CapitaLand Malaysia Trust announces income distribution of 2.29c/unit for 2H24


KUALA LUMPUR: Capitaland Malaysia Trust (CLMT) proposed an income distribution of 2.29 sen per unit for the period of July 1, 2024 to Dec 31, 2024.

For the full year (FY24), the real estate investment trust (REIT) announced a 11.5% year-on-year (y-o-y) increase in its distribution per unit (DPU) to 4.65 sen following a jump in distributable income.

CLMT said its distributable income in FY24 rose to RM132.84mil while its net property income (NPI) rose 21.4% y-o-y to RM263.93mil, its highest since it was listed in 2010.

According to the REIT, its resilient performance was mainly driven by full-year contribution from Queensbay Mall and higher revenue from its existing properties.

"This contributed to a 2.4% increase in the total valuation of CLMT’s eight properties, bringing the value to RM5.1bil as at Dec 31, 2024, as appraised by independent valuers," it said in a statement.

During the year, CLMT's net profit was RM187.16mil on revenue of RM454.76mil, up from RM163.66mil and revenue of RM395.39mil in the prior year.

In the fourth quarter of the financial year alone (4QFY24), CLMT's net property income rose 15% y-o-y to RM72.49mil due to higher revenue contributions from the majority of CLMT’s properties, supported by stronger retail sentiment.

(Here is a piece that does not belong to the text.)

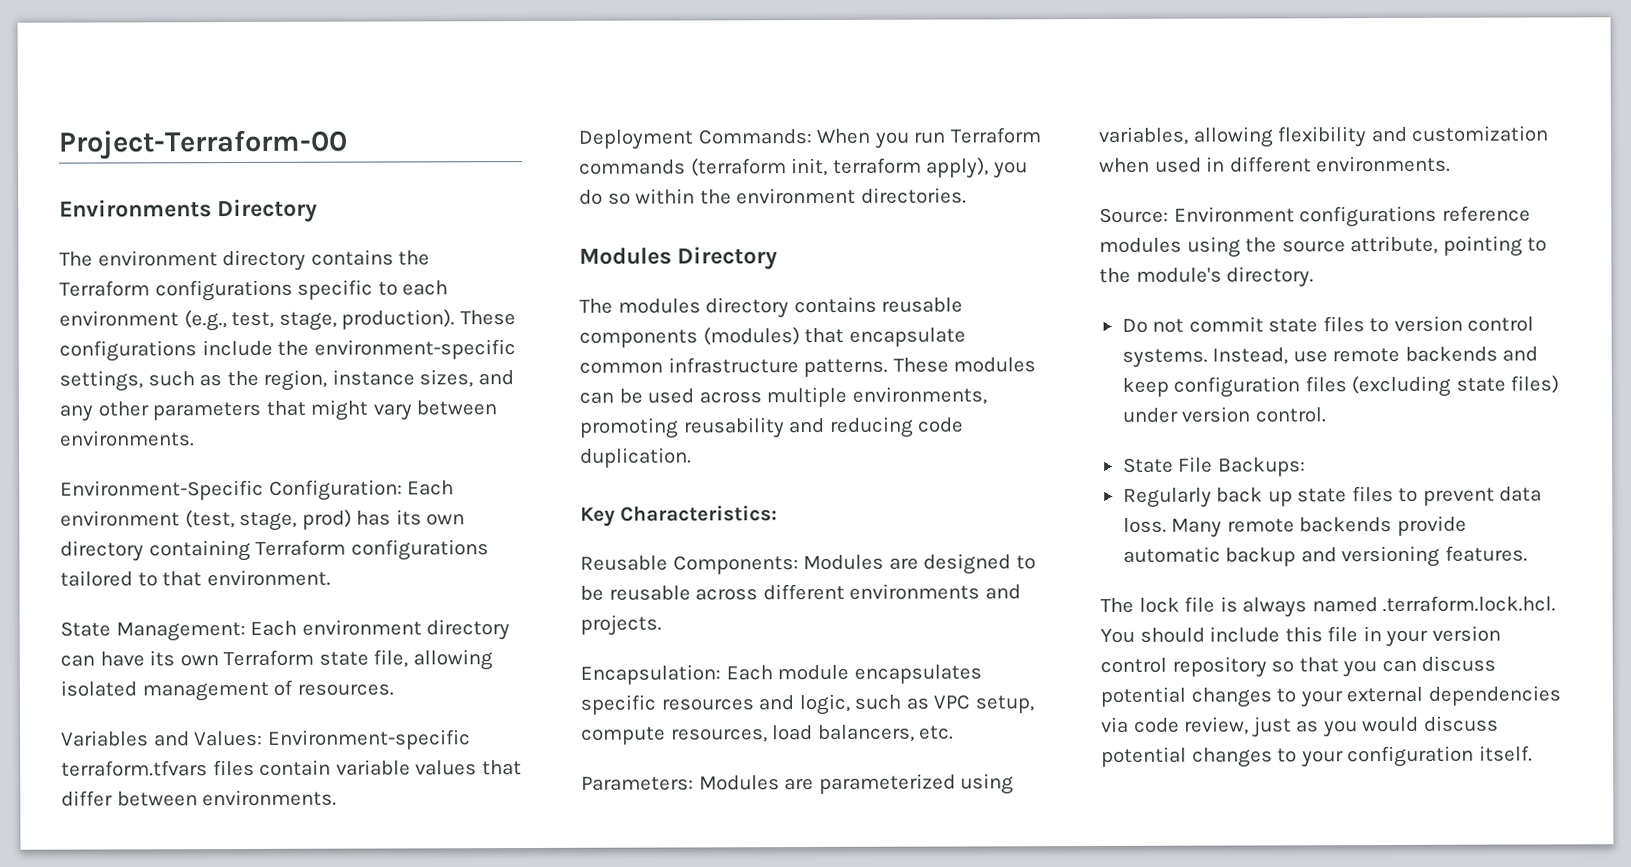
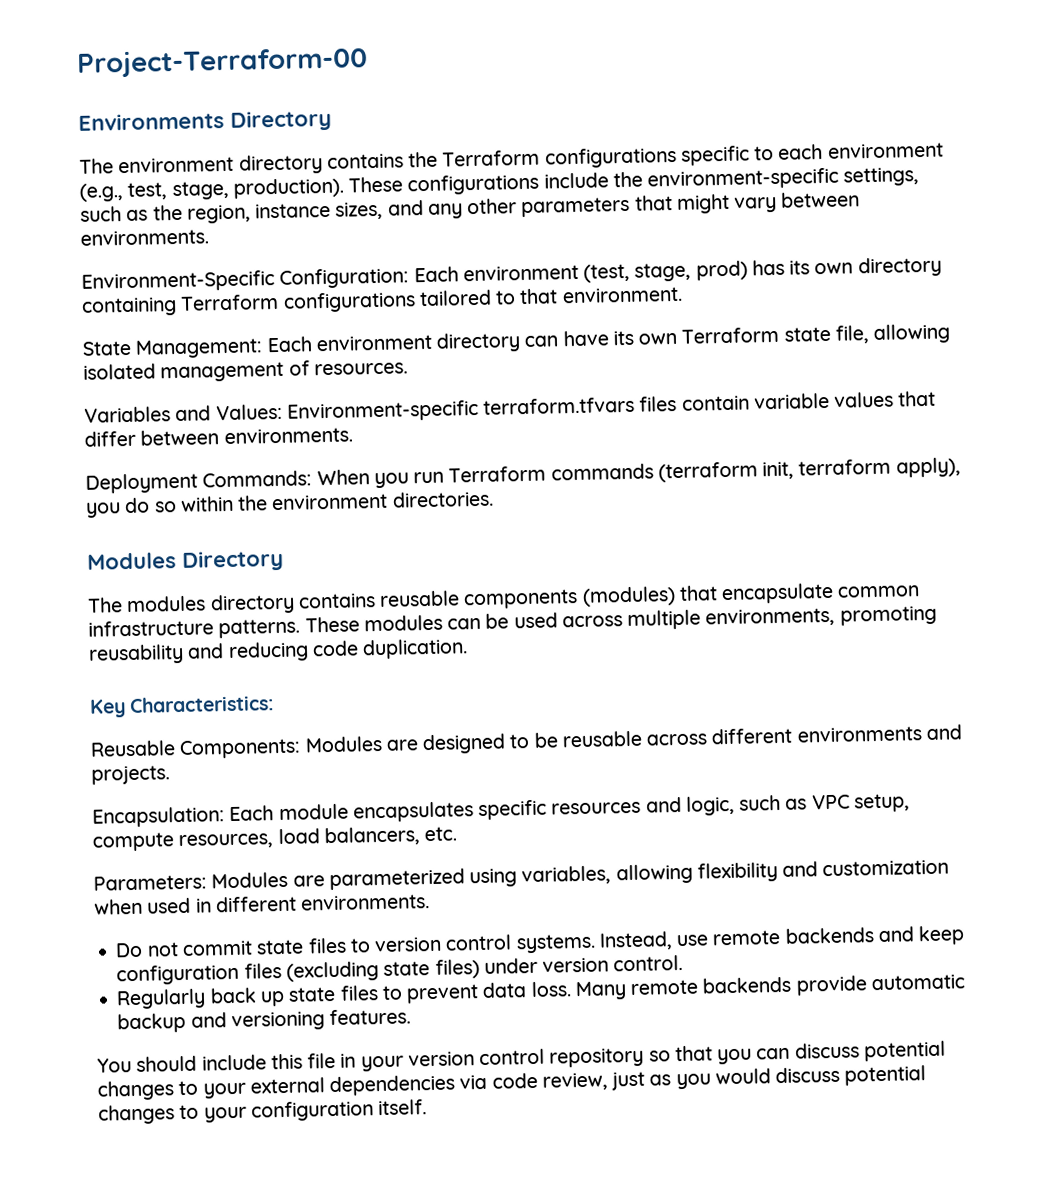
- Source: Environment configurations reference modules using the source attribute, pointing to the module's directory.
- State File Backups:
- The lock file is always named .terraform.lock.hcl. You should include this file in your version control repository so that you can discuss potential changes to your external dependencies via code review, just as you would discuss potential changes to your configuration itself.
+ You should include this file in your version control repository so that you can discuss potential changes to your external dependencies via code review, just as you would discuss potential changes to your configuration itself.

4QFY24 distributable income increased 7.7% yo-y to RM35.22mil.

Capital Malaysia REIT Management Sdn Bhd CEO Tan Choon Siang said its portfolio continued to perform well with occupancy exceeding 90% and most of its retail properties achieving positive rental reversions.

"Tenant sales per square foot (sq ft) and shopper traffic also maintained their upward momentum in FY 2024, underscoring the resilience and appeal of our assets.

"Additionally, the completion of the asset enhancement initiatives at Gurney Plaza is expected to contribute positively to CLMT’s performance this year," he added.